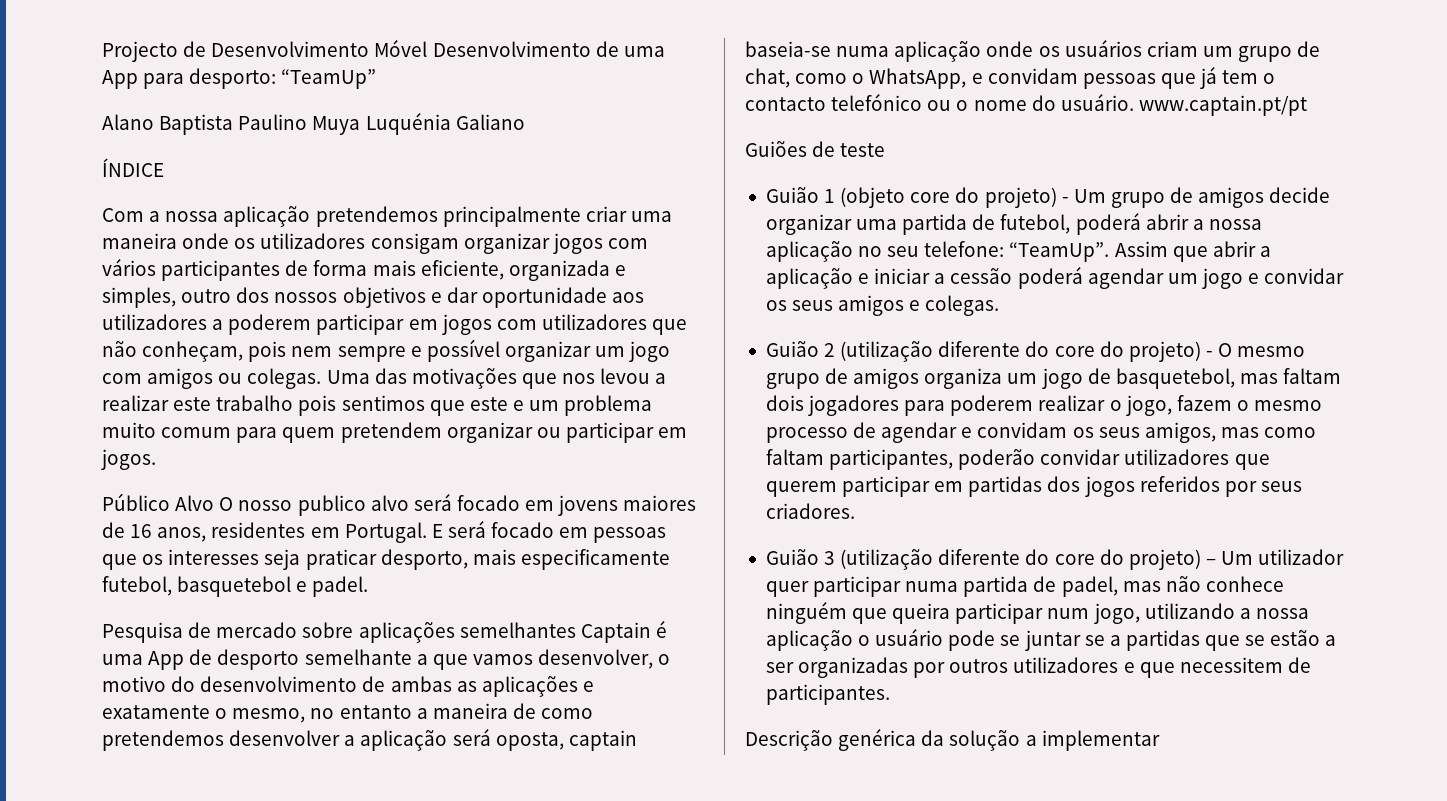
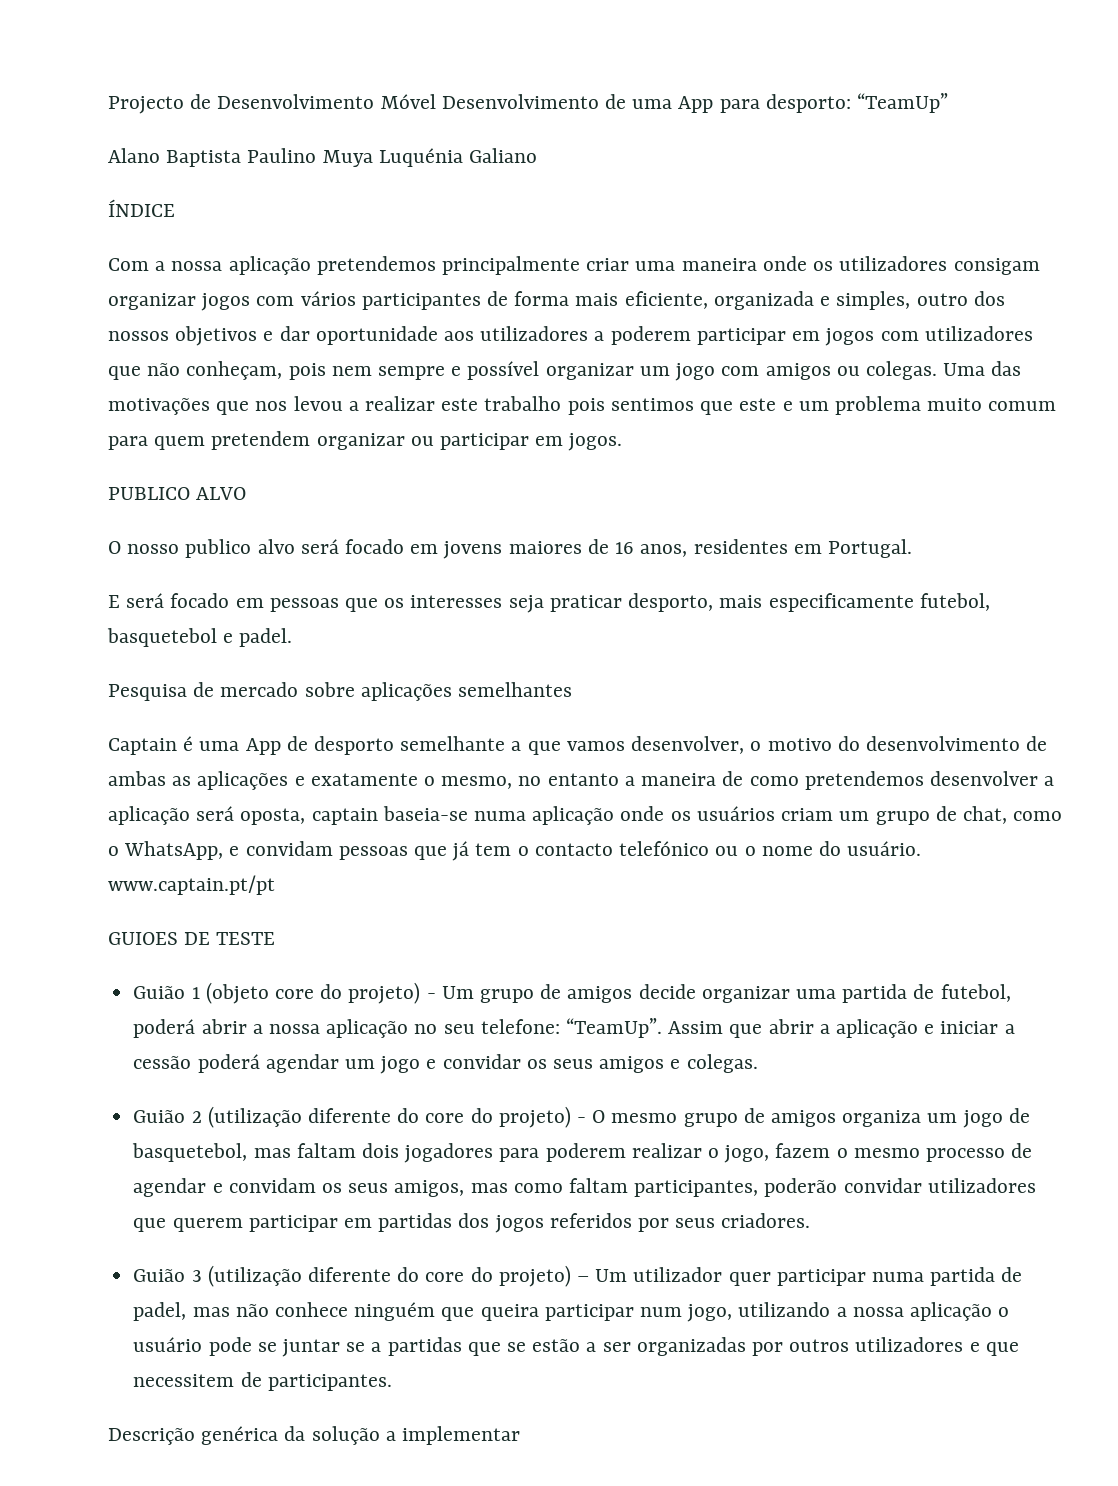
- Público Alvo O nosso publico alvo será focado em jovens maiores de 16 anos, residentes em Portugal. E será focado em pessoas que os interesses seja praticar desporto, mais especificamente futebol, basquetebol e padel.
+ PUBLICO ALVO
+ O nosso publico alvo será focado em jovens maiores de 16 anos, residentes em Portugal.
+ E será focado em pessoas que os interesses seja praticar desporto, mais especificamente futebol, basquetebol e padel.
- Pesquisa de mercado sobre aplicações semelhantes Captain é uma App de desporto semelhante a que vamos desenvolver, o motivo do desenvolvimento de ambas as aplicações e exatamente o mesmo, no entanto a maneira de como pretendemos desenvolver a aplicação será oposta, captain baseia-se numa aplicação onde os usuários criam um grupo de chat, como o WhatsApp, e convidam pessoas que já tem o contacto telefónico ou o nome do usuário. www.captain.pt/pt
+ Pesquisa de mercado sobre aplicações semelhantes
+ Captain é uma App de desporto semelhante a que vamos desenvolver, o motivo do desenvolvimento de ambas as aplicações e exatamente o mesmo, no entanto a maneira de como pretendemos desenvolver a aplicação será oposta, captain baseia-se numa aplicação onde os usuários criam um grupo de chat, como o WhatsApp, e convidam pessoas que já tem o contacto telefónico ou o nome do usuário. www.captain.pt/pt
- Guiões de teste
+ GUIOES DE TESTE

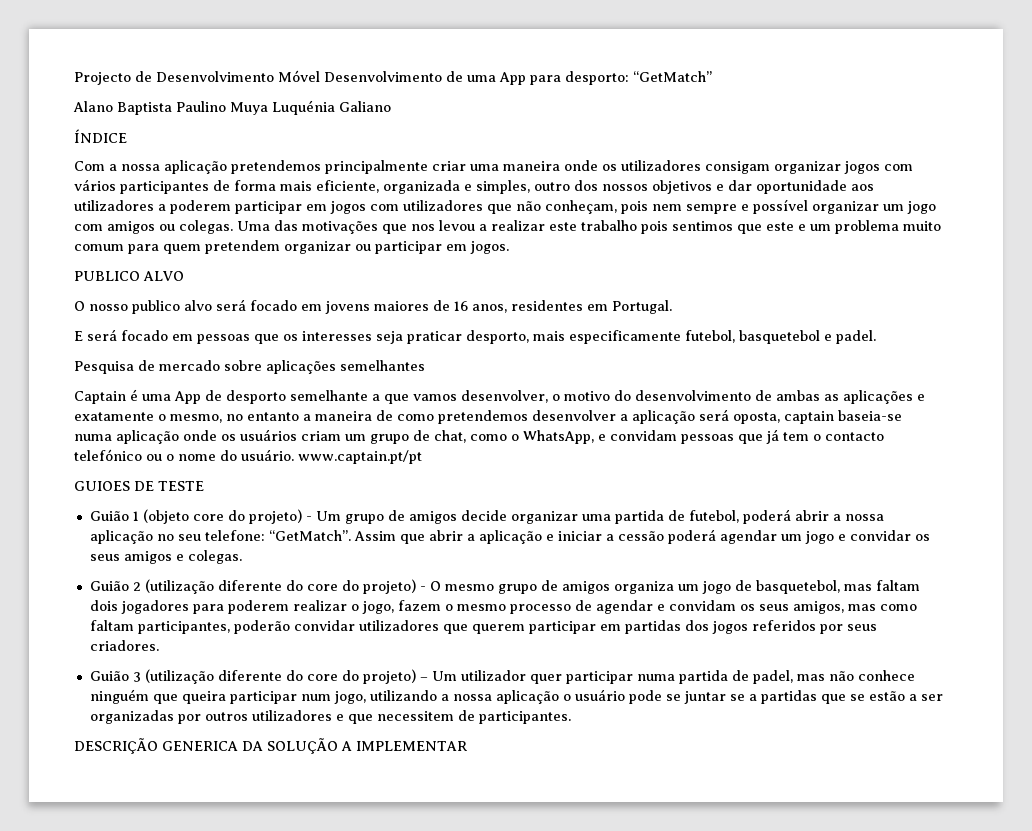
- Projecto de Desenvolvimento Móvel Desenvolvimento de uma App para desporto: “TeamUp”
+ Projecto de Desenvolvimento Móvel Desenvolvimento de uma App para desporto: “GetMatch”
- Guião 1 (objeto core do projeto) - Um grupo de amigos decide organizar uma partida de futebol, poderá abrir a nossa aplicação no seu telefone: “TeamUp”.
+ Guião 1 (objeto core do projeto) - Um grupo de amigos decide organizar uma partida de futebol, poderá abrir a nossa aplicação no seu telefone: “GetMatch”.
- Descrição genérica da solução a implementar
+ DESCRIÇÃO GENERICA DA SOLUÇÃO A IMPLEMENTAR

**TASK DETAILS:**
Quote the material word for word, dropping any images it holds.

**YOUR RESPONSE:**
- Público Alvo O nosso publico alvo será focado em jovens maiores de 16 anos, residentes em Portugal. E será focado em pessoas que os interesses seja praticar desporto, mais especificamente futebol, basquetebol e padel.
+ PUBLICO ALVO
+ O nosso publico alvo será focado em jovens maiores de 16 anos, residentes em Portugal.
+ E será focado em pessoas que os interesses seja praticar desporto, mais especificamente futebol, basquetebol e padel.
- Pesquisa de mercado sobre aplicações semelhantes Captain é uma App de desporto semelhante a que vamos desenvolver, o motivo do desenvolvimento de ambas as aplicações e exatamente o mesmo, no entanto a maneira de como pretendemos desenvolver a aplicação será oposta, captain baseia-se numa aplicação onde os usuários criam um grupo de chat, como o WhatsApp, e convidam pessoas que já tem o contacto telefónico ou o nome do usuário. www.captain.pt/pt
+ Pesquisa de mercado sobre aplicações semelhantes
+ Captain é uma App de desporto semelhante a que vamos desenvolver, o motivo do desenvolvimento de ambas as aplicações e exatamente o mesmo, no entanto a maneira de como pretendemos desenvolver a aplicação será oposta, captain baseia-se numa aplicação onde os usuários criam um grupo de chat, como o WhatsApp, e convidam pessoas que já tem o contacto telefónico ou o nome do usuário. www.captain.pt/pt
- Guiões de teste
+ GUIOES DE TESTE

- Projecto de Desenvolvimento Móvel Desenvolvimento de uma App para desporto: “TeamUp”
+ Projecto de Desenvolvimento Móvel Desenvolvimento de uma App para desporto: “GetMatch”
- Guião 1 (objeto core do projeto) - Um grupo de amigos decide organizar uma partida de futebol, poderá abrir a nossa aplicação no seu telefone: “TeamUp”.
+ Guião 1 (objeto core do projeto) - Um grupo de amigos decide organizar uma partida de futebol, poderá abrir a nossa aplicação no seu telefone: “GetMatch”.
- Descrição genérica da solução a implementar
+ DESCRIÇÃO GENERICA DA SOLUÇÃO A IMPLEMENTAR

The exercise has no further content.